__AIM OF THE EXERCISE__: What is needed is the run of lines from the one with "- I worked with" through the close of the data, set down exactly.

__RECORD SET__:

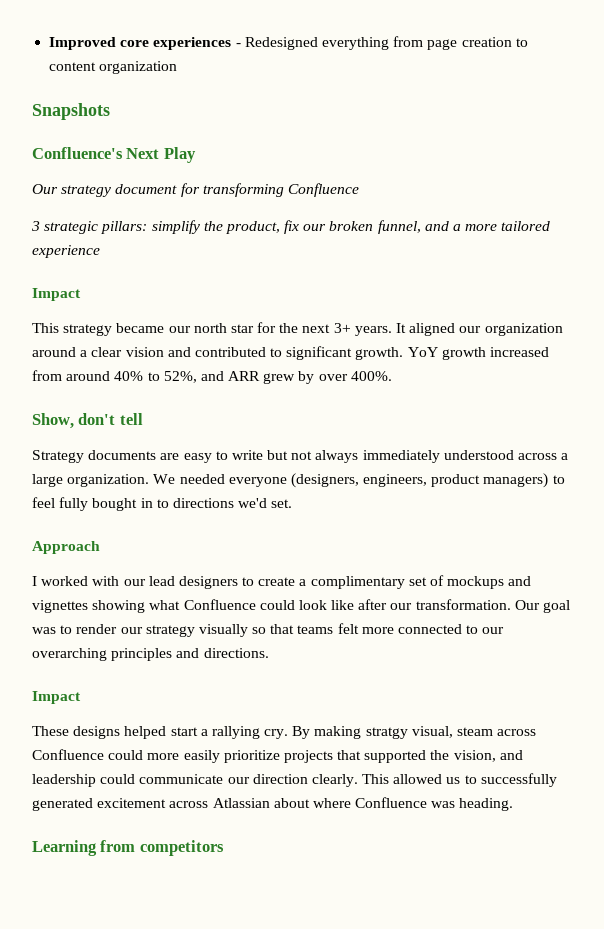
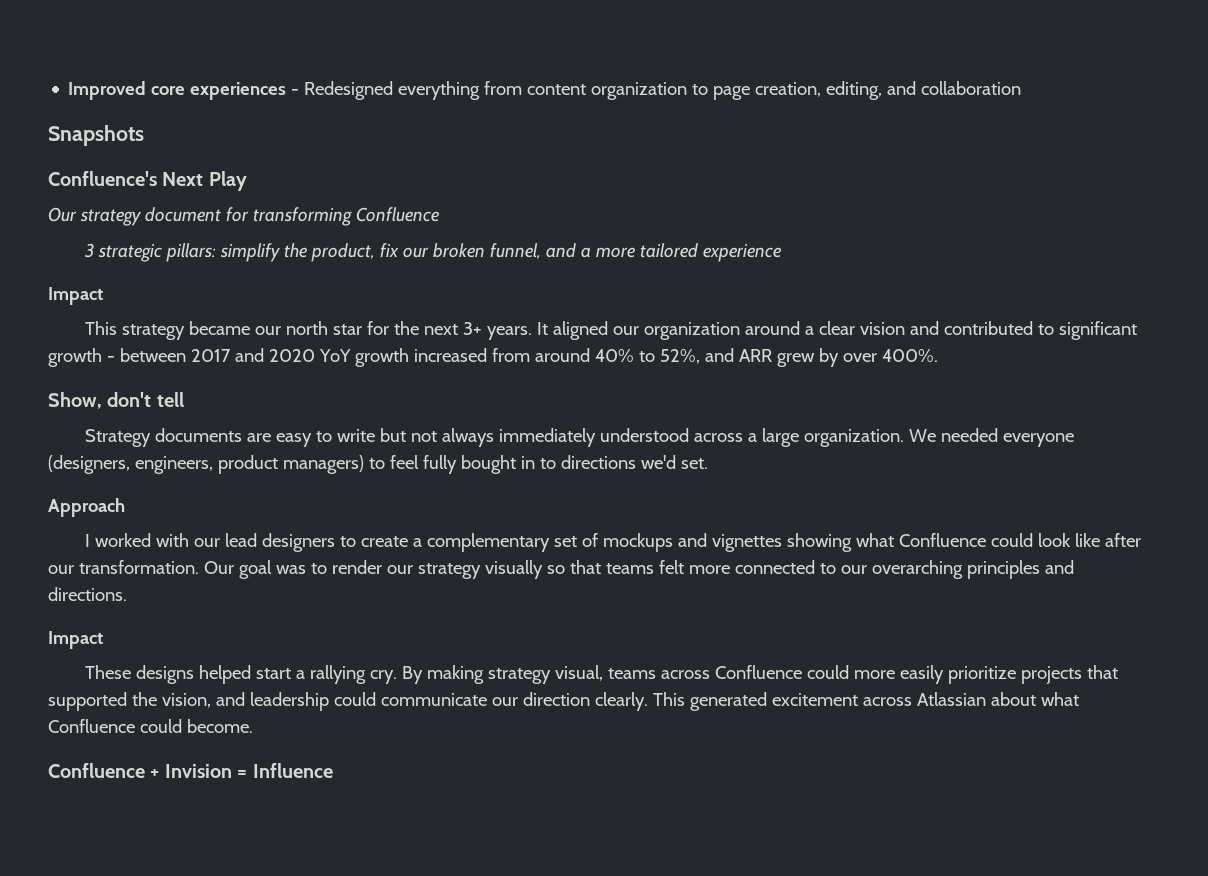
- Improved core experiences - Redesigned everything from page creation to content organization
+ Improved core experiences - Redesigned everything from content organization to page creation, editing, and collaboration
- It aligned our organization around a clear vision and contributed to significant growth. YoY growth increased from around 40% to 52%, and ARR grew by over 400%.
+ It aligned our organization around a clear vision and contributed to significant growth - between 2017 and 2020 YoY growth increased from around 40% to 52%, and ARR grew by over 400%.
- I worked with our lead designers to create a complimentary set of mockups and vignettes showing what Confluence could look like after our transformation.
+ I worked with our lead designers to create a complementary set of mockups and vignettes showing what Confluence could look like after our transformation.
- By making stratgy visual, steam across Confluence could more easily prioritize projects that supported the vision, and leadership could communicate our direction clearly.
+ By making strategy visual, teams across Confluence could more easily prioritize projects that supported the vision, and leadership could communicate our direction clearly.
- This allowed us to successfully generated excitement across Atlassian about where Confluence was heading.
- Learning from competitors
+ This generated excitement across Atlassian about what Confluence could become.
+ Confluence + Invision = Influence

__OUTPUT OF THE TASK__:
- I worked with our lead designers to create a complimentary set of mockups and vignettes showing what Confluence could look like after our transformation.
+ I worked with our lead designers to create a complementary set of mockups and vignettes showing what Confluence could look like after our transformation.
- By making stratgy visual, steam across Confluence could more easily prioritize projects that supported the vision, and leadership could communicate our direction clearly.
+ By making strategy visual, teams across Confluence could more easily prioritize projects that supported the vision, and leadership could communicate our direction clearly.
- This allowed us to successfully generated excitement across Atlassian about where Confluence was heading.
- Learning from competitors
+ This generated excitement across Atlassian about what Confluence could become.
+ Confluence + Invision = Influence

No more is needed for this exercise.